Strange Loop

Why do tree ensembles work?

Ensembles of decision trees (e.g., the random forest and AdaBoost algorithms) are powerful and well-known methods of classification and regression. This talk will survey work aimed at understanding the statistical properties of decision tree ensembles, with the goal of explaining why they work. After sketching the algorithms, we will give an initial explanation for their effectiveness via generic arguments (bias-variance decomposition, Hoeffding's inequality), then proceed to more detailed topics (the interpretation of random forests as kernel machines, the role of the margin, interpolation).

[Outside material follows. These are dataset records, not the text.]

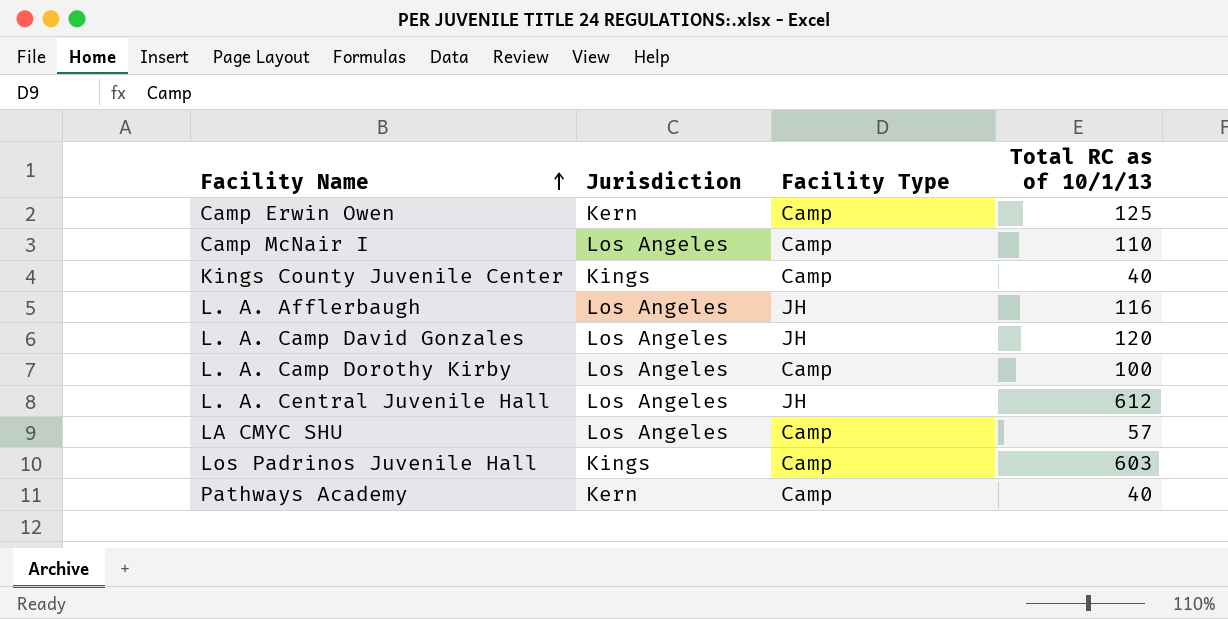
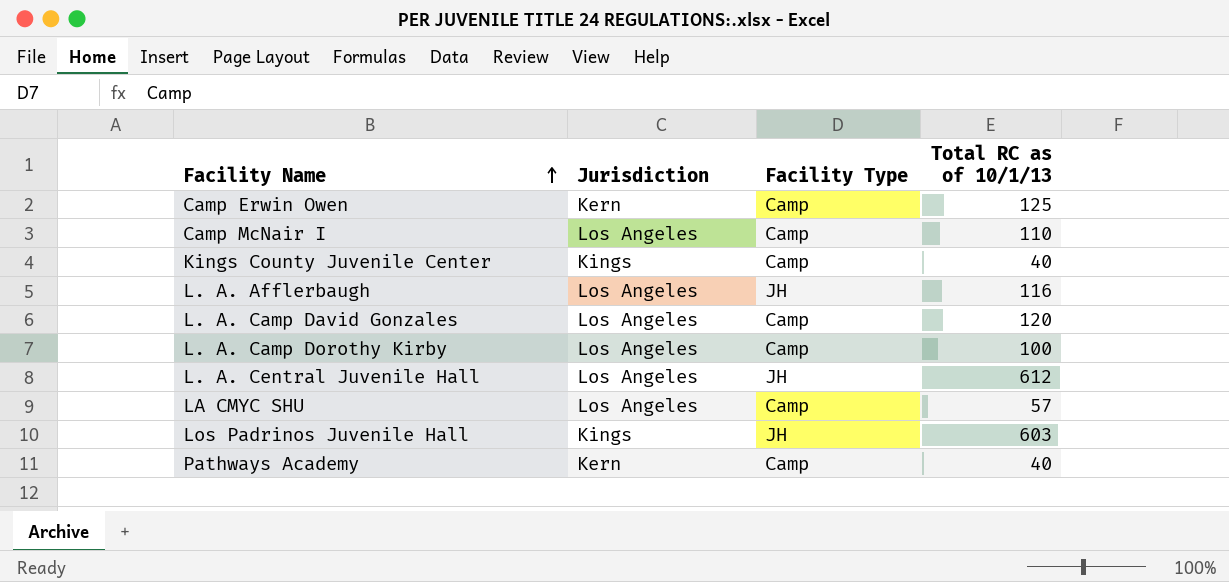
L. A. Camp David Gonzales | Facility Type: JH -> Camp
Los Padrinos Juvenile Hall | Facility Type: Camp -> JH

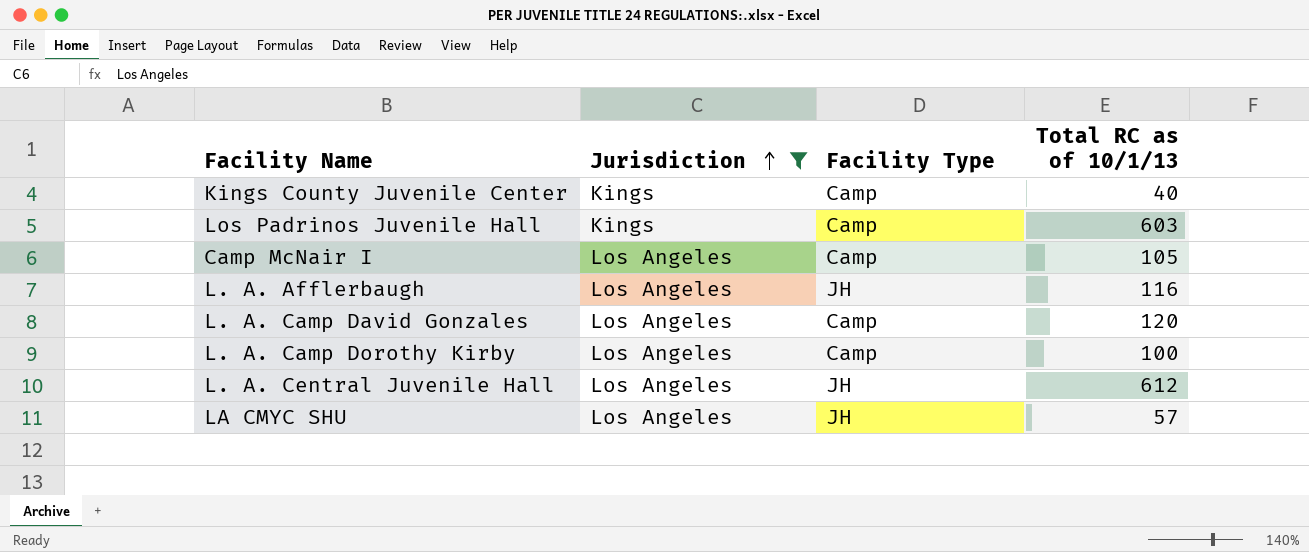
filter: none -> Jurisdiction != Kern
row order: Facility Name ascending -> Jurisdiction ascending
Los Padrinos Juvenile Hall | Facility Type: JH -> Camp
Camp McNair I | Total RC as of 10/1/13: 110 -> 105
LA CMYC SHU | Facility Type: Camp -> JH

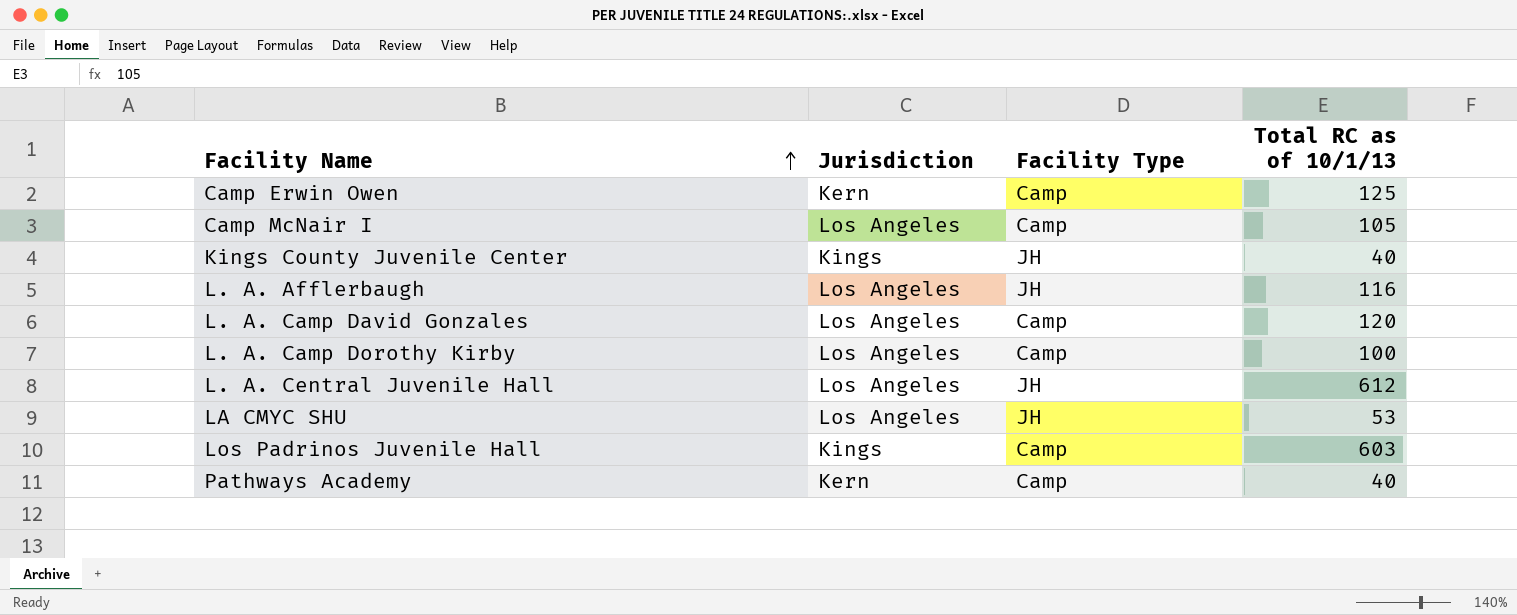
filter: Jurisdiction != Kern -> none
row order: Jurisdiction ascending -> Facility Name ascending
Kings County Juvenile Center | Facility Type: Camp -> JH
LA CMYC SHU | Total RC as of 10/1/13: 57 -> 53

The audience is expected to have some experience with supervised learning and statistical arguments.

Joe Ross

Joe Ross


Joe Ross holds a PhD in mathematics from Columbia University and was a researcher and instructor in pure mathematics, most recently at the University of Southern California. He has given more than 20 talks about his research at conferences and universities throughout the world (Germany, Japan, Turkey, USA). He has also been the primary lecturer for many undergraduate and graduate math courses, and has given countless informal seminars. He has 9 publications in peer-reviewed mathematics journals. Joe has worked as a data scientist at machine learning/analytics startups for five years; in his current role, he focuses on a variety of time series (anomaly detection, forecasting, correlation) and sampling problems that arise in monitoring.